JAKARTA - Pada era pandemi seperti saat ini, pengelolaan keuangan menjadi hal yang sangat penting. Khususnya dalam mengelola pengeluaran, agar isi dompet tidak jebol.
Perencana Keuangan Safir Senduk mengatakan salah satu hal yang diperlukan dalam mengatur pengeluaran adalah harus memprioritaskan kebutuhan. Sementara pengeluaran yang sifatnya keinginan harus disingkirkan terlebih dahulu atau ditunda.
Namun, belum banyak orang yang mengerti cara membedakan keinginan dan kebutuhan. Karena menurutnya, antara keinginan dan kebutuhan bedanya sangat tipis dan sulit untuk dibedakan.
Apalagi jika barang yang dilihat menawarkan promo banting harga atau diskon besar-besaran. Pengeluaran yang tadinya bersifat keinginan bisa menjadi kebutuhan karena tergoda barang diskon.
"Kadang-kadang bedain butuh sama ingin itu tipis banget. Barangnya tuh ingin, tapi karena harganya diskon kita merasa butuh. Dan makin didiskon oh ini butuh banget. Ini yang susah. Karena kita manusia biasa," ujarnya saat dihubungi Okezone, Senin (28/9/2020).
Safir menjelaskan, kebutuhan adalah ketika barang tersebut tidak dibeli maka akan mengganggu kehidupan. Sedangkan keinginan adalah ketika barang tersebut tidak dibeli, tidak akan berpengaruh apa-apa pada kehidupan.
Namun jika keinginan tersebut terus dipenuhi maka tidak akan ada habisnya. Misalnya kebutuhan handphone, karena model handphone atau gadget lainnya akan terus berubah dan berkembang mengikuti perkembangan zaman.
Sebagai salah satu contohnya adalah ketika membeli handphone.
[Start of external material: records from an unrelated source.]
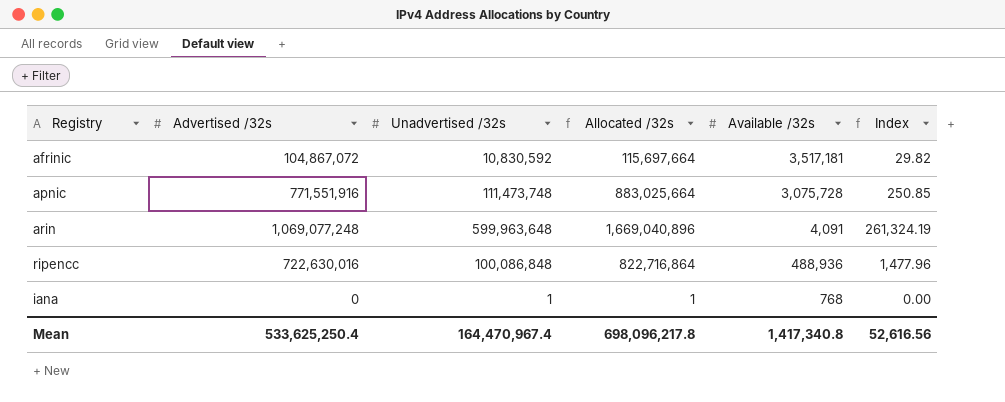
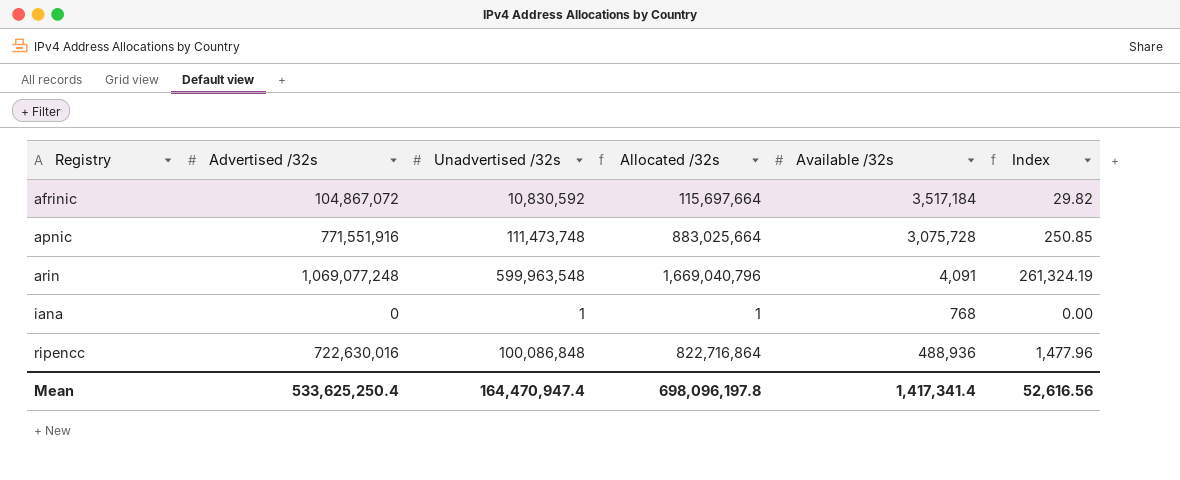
row order: none -> Registry ascending
afrinic | Available /32s: 3,517,181 -> 3,517,184
arin | Unadvertised /32s: 599,963,648 -> 599,963,548
arin | Allocated /32s: 1,669,040,896 -> 1,669,040,796
Mean | Unadvertised /32s: 164,470,967.4 -> 164,470,947.4
Mean | Allocated /32s: 698,096,217.8 -> 698,096,197.8
Mean | Available /32s: 1,417,340.8 -> 1,417,341.4

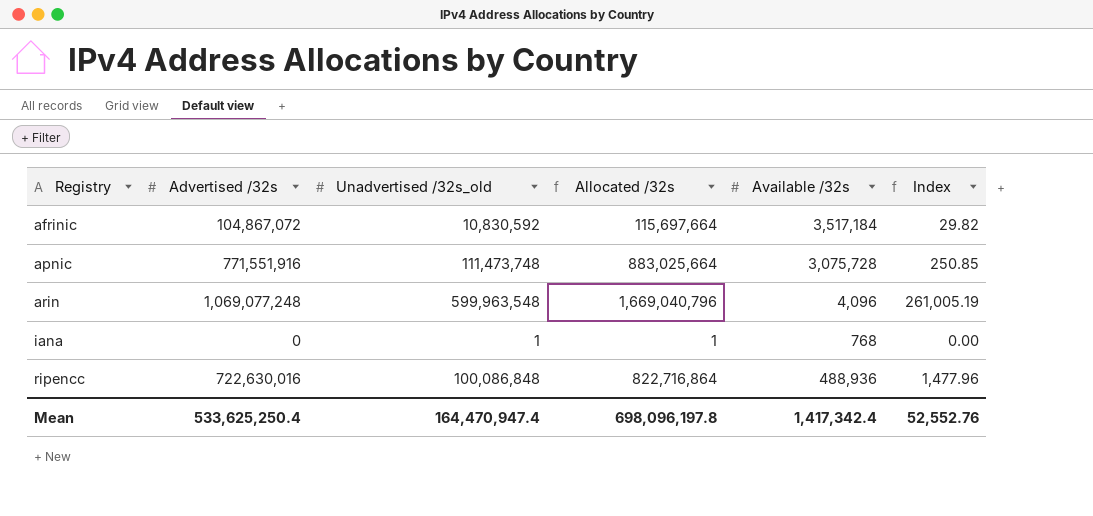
column name: Unadvertised /32s -> Unadvertised /32s_old
arin | Available /32s: 4,091 -> 4,096
arin | Index: 261,324.19 -> 261,005.19
Mean | Available /32s: 1,417,341.4 -> 1,417,342.4
Mean | Index: 52,616.56 -> 52,552.76

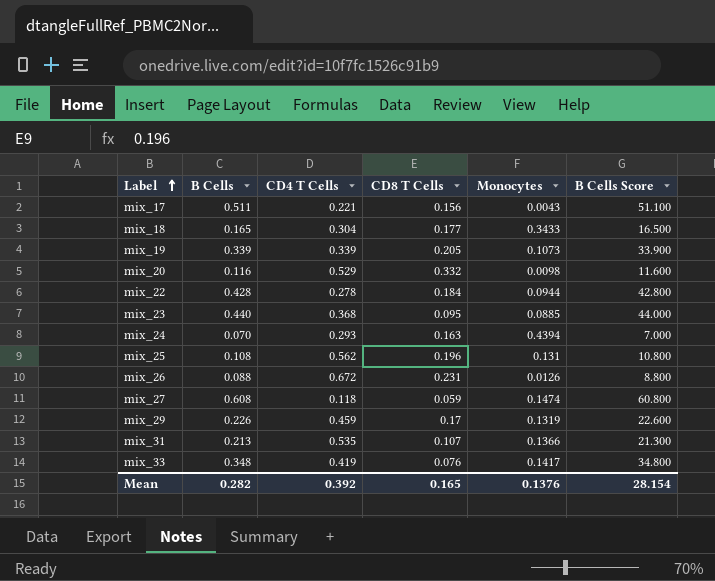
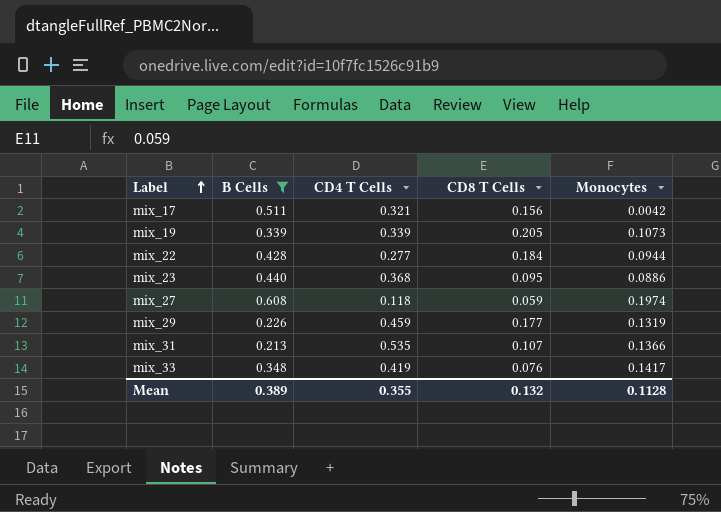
filter: none -> B Cells >= 0.213
column B Cells Score | formula: [B Cells] * 100 -> none
mix_17 | CD4 T Cells: 0.221 -> 0.321
mix_17 | Monocytes: 0.0043 -> 0.0042
mix_22 | CD4 T Cells: 0.278 -> 0.277
mix_23 | Monocytes: 0.0885 -> 0.0886
mix_27 | Monocytes: 0.1474 -> 0.1974
mix_29 | CD8 T Cells: 0.17 -> 0.177
Mean | B Cells: 0.282 -> 0.389
Mean | CD4 T Cells: 0.392 -> 0.355
Mean | CD8 T Cells: 0.165 -> 0.132
Mean | Monocytes: 0.1376 -> 0.1128

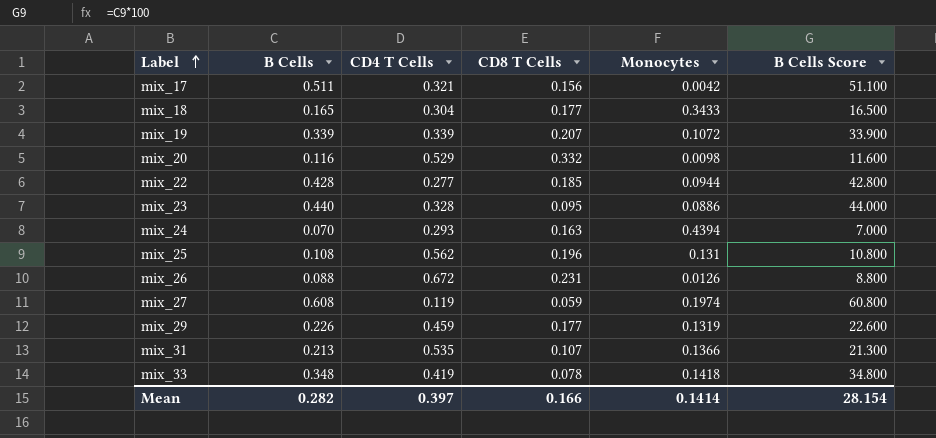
filter: B Cells >= 0.213 -> none
column B Cells Score | formula: none -> [B Cells] * 100
mix_19 | CD8 T Cells: 0.205 -> 0.207
mix_19 | Monocytes: 0.1073 -> 0.1072
mix_22 | CD8 T Cells: 0.184 -> 0.185
mix_23 | CD4 T Cells: 0.368 -> 0.328
mix_27 | CD4 T Cells: 0.118 -> 0.119
mix_33 | CD8 T Cells: 0.076 -> 0.078
mix_33 | Monocytes: 0.1417 -> 0.1418
Mean | B Cells: 0.389 -> 0.282
Mean | CD4 T Cells: 0.355 -> 0.397
Mean | CD8 T Cells: 0.132 -> 0.166
Mean | Monocytes: 0.1128 -> 0.1414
Secara pribadi dirinya memang sangat menginginkan handphone atau bahkan bisa dibilang penggemar berat handphone.
"Saya kasih contoh, saya tahu kok handphone itu bagus, dia baru launching pula. Saya pribadi senang kok Samsung. Saya juga gila juga sama laptop. Saya senang juga sama laptop yang dibalik. Tapi waduh kalau saya turuti enggak habis-habis. Apalagi handphone pergerakannya cepat banget," jelasnya.
Safir pun mencoba menganalisis untung ruginya, misalnya jika membeli handphone sekarang maka yang dipuaskan hanya keinginan. Namun jika tidak dibeli sekarang maka tidak berpengaruh apa-apa terhadap hidupnya.
Jika memang dirinya baru bisa membeli produk handphone tersebut 6 bulan kemudian pun sebenarnya tidak masalah. Karena perusahaan pasti masih tetap memproduksi produk tersebut
"Jadi yang harus saya lakukan adalah kalau saya beli sekarang oke saya beli sekarang. Tapi kalo saya enggak beli sekarang, saya tuh gapapa juga masih hidup di dunia ini. Artinya gini, kalau saya belinya 3 bulan atau 6 bulan lagi kira-kira produk ini sudah diskon lagi belum atau dia nggak produksi lagi," jelasnya.
Mungkin, beberapa orang khawatir jika di masa mendatang gadget tersebut tidak lagi diproduksi. Namun baginya, hal tersebut justru menjadi kabar baik, sebab jika produksi dihentikan artinya produk tersebut tidak terlalu bagus.
"Enggak mungkin pasti dia masih produksi saya enggak beli sekarang juga enggak apa-apa. Saya beli 6 bulan lagi toh juga masih produksi walaupun dia enggak produksi lagi berarti dia permintaanya enggak banyak. Kebetulan dong malah lebih bagus. Jadi cara pikir saya gitu," kata Safir.